50 Jahre: Günter Baumgärtner, Werner Dörsch, Harald Fritsch, Friedrich Kolb, Rudolf Kolb, Manfred Laux, Bernhard Lichei, Walter Neidlein, Günther Raab, Hermann Zeh.
55 Jahre: Rolf Eckart, Karl-Heinz Maag, Volker Mohaupt.
60 Jahre: Lothar Schreiber.
Ehrennadel Bezirk Gold: Gerhard Heining, Klaus Oswald, Reinhard Schwenk.

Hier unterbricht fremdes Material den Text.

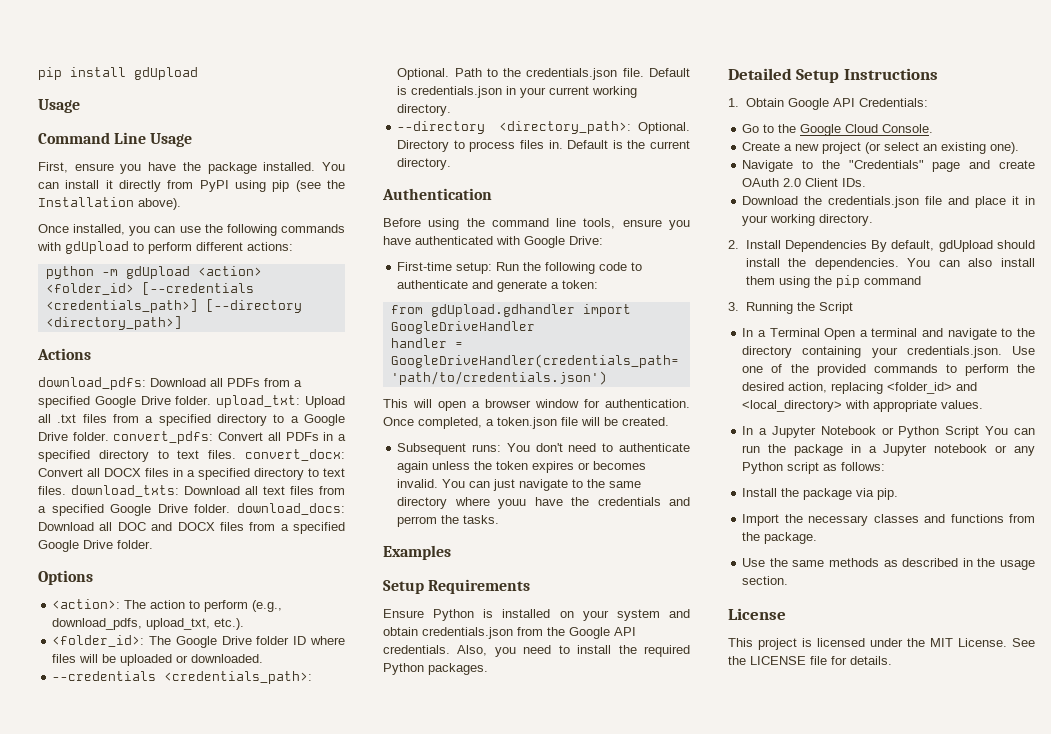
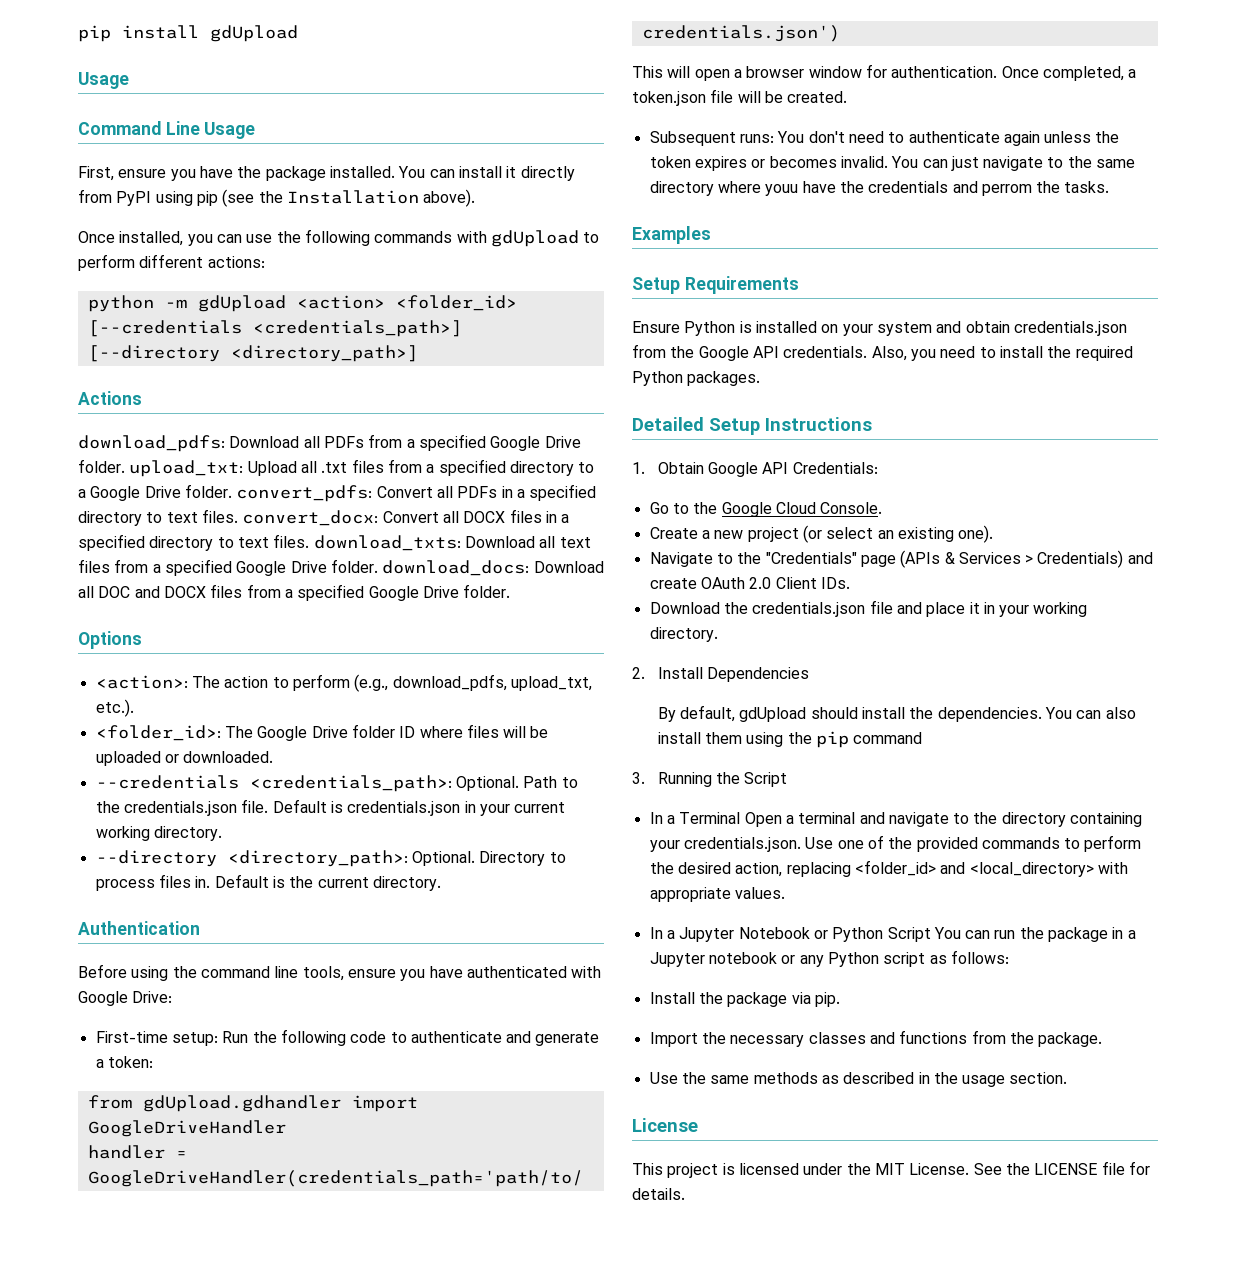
- Navigate to the "Credentials" page and create OAuth 2.0 Client IDs.
+ Navigate to the "Credentials" page (APIs & Services > Credentials) and create OAuth 2.0 Client IDs.
- 2. Install Dependencies By default, gdUpload should install the dependencies.
+ 2. Install Dependencies
+ By default, gdUpload should install the dependencies.

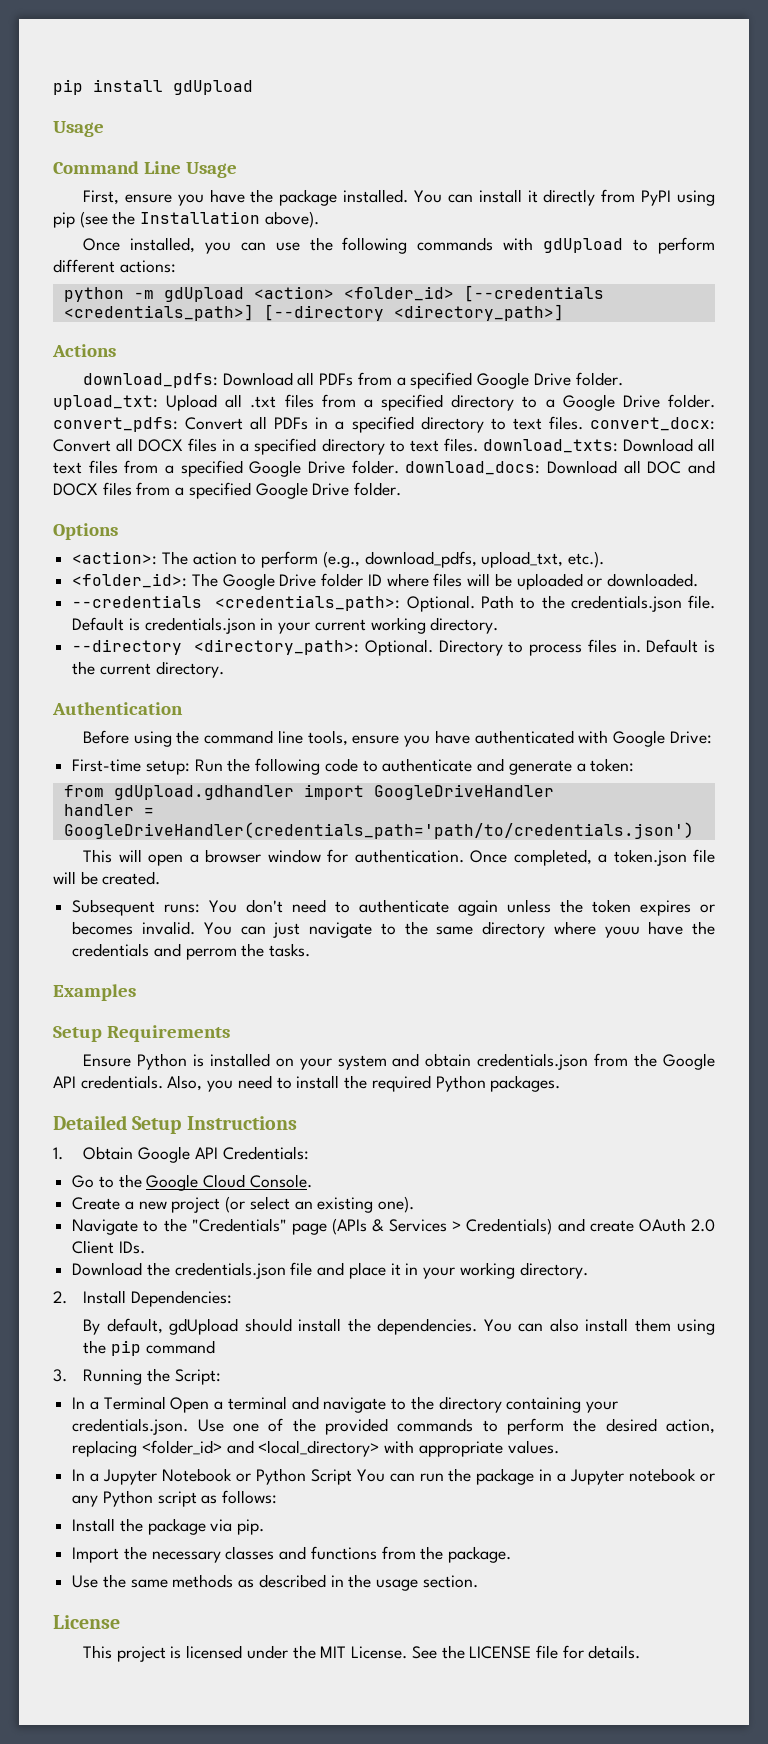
- 2. Install Dependencies
+ 2. Install Dependencies:
- 3. Running the Script
+ 3. Running the Script:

Ehrennadel Bund Silber: Thomas Stelzer.
Im Rahmen der Ehrungen wurde der Bayerische Innenminister OTL d.R. Joachim Herrmann vom Landesvorsitzenden Oberst d.R. Dr. Klemens Brosig im Namen des Landesvorstands mit dem Porzellanlöwen ausgezeichnet. Der Porzellanlöwe ist die höchste Auszeichnung, die die Landesgruppe Bayern zu vergeben hat.
Die Landesgruppe Bayern bedankt sich damit bei „unserem“ Innenminister für über 40 Jahre Mitgliedschaft im VdRBw und als positiver und eifriger Multiplikator für die Sache der Reservisten bis in die Spitze der Bayerischen Landesregierung.